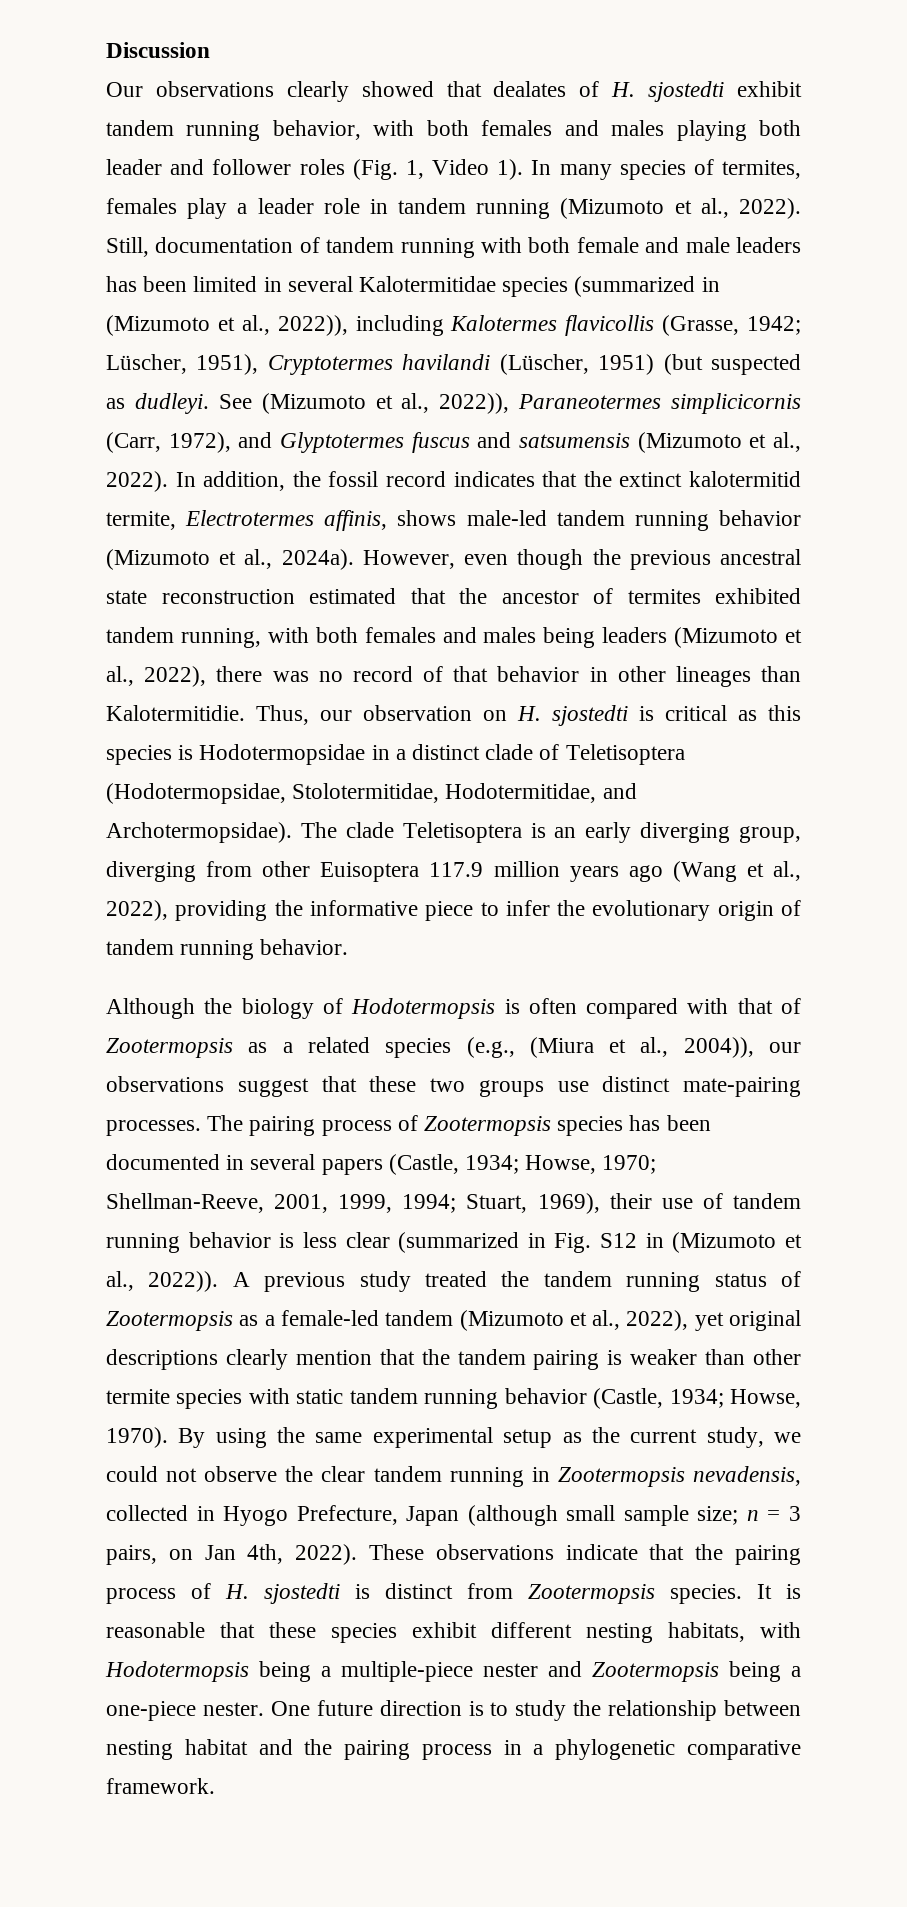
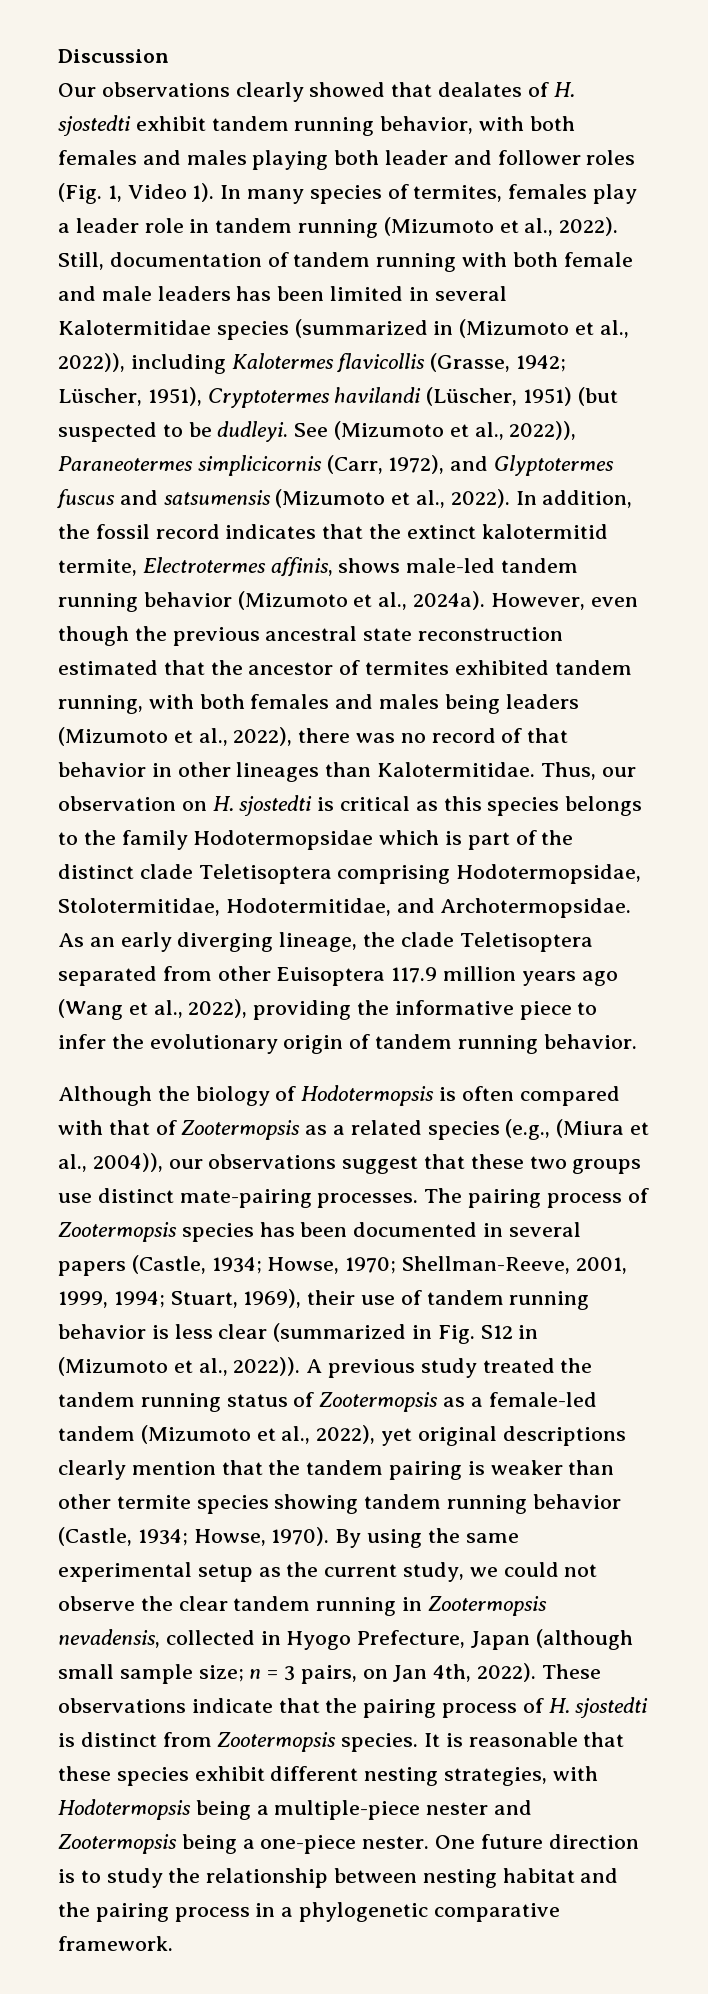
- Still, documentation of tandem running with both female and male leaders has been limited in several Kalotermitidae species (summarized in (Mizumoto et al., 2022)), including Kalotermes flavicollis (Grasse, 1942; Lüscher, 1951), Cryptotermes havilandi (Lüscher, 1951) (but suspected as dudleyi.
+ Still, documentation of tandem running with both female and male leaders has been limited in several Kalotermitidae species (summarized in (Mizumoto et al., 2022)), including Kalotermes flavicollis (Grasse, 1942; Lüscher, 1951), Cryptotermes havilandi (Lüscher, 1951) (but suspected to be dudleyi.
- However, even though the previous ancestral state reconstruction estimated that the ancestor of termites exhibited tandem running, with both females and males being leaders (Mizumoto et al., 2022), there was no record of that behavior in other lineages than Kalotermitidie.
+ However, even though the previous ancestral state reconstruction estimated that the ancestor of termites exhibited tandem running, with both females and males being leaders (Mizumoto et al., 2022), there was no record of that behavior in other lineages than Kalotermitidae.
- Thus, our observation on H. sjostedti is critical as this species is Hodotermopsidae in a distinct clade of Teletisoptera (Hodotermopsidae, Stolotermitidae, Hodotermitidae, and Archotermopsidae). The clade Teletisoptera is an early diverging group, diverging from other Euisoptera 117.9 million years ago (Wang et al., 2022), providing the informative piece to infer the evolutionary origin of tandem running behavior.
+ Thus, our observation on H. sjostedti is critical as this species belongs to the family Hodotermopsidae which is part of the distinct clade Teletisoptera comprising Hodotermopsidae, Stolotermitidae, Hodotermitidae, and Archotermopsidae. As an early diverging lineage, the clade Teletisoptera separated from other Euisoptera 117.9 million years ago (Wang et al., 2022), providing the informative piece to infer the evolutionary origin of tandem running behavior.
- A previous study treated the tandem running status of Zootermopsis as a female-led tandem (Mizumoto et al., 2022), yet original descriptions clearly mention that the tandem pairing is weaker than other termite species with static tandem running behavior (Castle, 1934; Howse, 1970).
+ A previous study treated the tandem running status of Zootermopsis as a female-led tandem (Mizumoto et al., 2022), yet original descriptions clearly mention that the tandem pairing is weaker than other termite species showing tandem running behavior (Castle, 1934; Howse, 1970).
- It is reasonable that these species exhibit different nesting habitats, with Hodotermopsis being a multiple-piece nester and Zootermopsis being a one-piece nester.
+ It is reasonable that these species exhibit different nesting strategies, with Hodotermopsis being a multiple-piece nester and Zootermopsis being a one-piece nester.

---

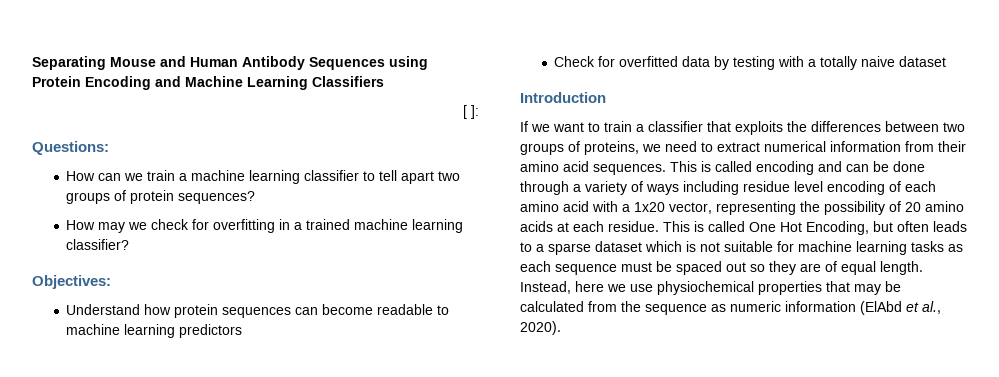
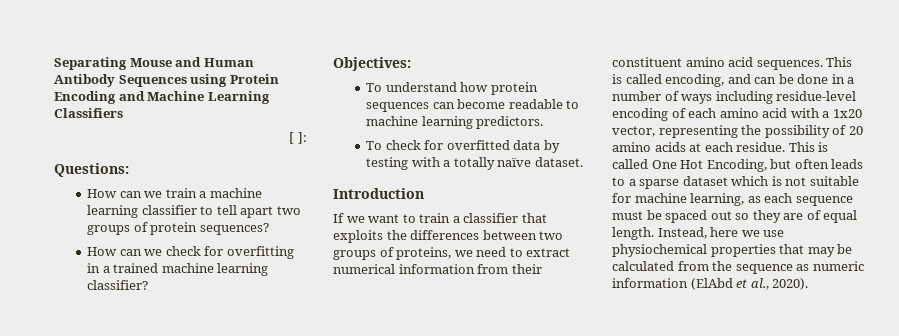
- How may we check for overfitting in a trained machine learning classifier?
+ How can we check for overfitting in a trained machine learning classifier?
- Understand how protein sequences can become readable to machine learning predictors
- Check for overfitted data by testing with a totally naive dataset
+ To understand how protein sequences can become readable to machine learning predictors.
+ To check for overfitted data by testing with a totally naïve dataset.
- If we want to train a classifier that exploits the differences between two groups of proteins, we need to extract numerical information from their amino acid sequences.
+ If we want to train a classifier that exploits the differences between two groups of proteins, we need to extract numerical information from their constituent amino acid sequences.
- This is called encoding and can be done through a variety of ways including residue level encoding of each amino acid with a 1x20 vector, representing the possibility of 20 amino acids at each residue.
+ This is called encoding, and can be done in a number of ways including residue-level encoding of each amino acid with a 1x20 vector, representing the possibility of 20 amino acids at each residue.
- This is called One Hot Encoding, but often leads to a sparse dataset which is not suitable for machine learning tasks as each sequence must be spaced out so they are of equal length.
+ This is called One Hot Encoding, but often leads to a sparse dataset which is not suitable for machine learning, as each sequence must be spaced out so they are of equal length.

TASK REQUIREMENTS:
Each line of the entries above that includes the string "become" should be copied out.

WORKED SOLUTION:
- Understand how protein sequences can become readable to machine learning predictors
+ To understand how protein sequences can become readable to machine learning predictors.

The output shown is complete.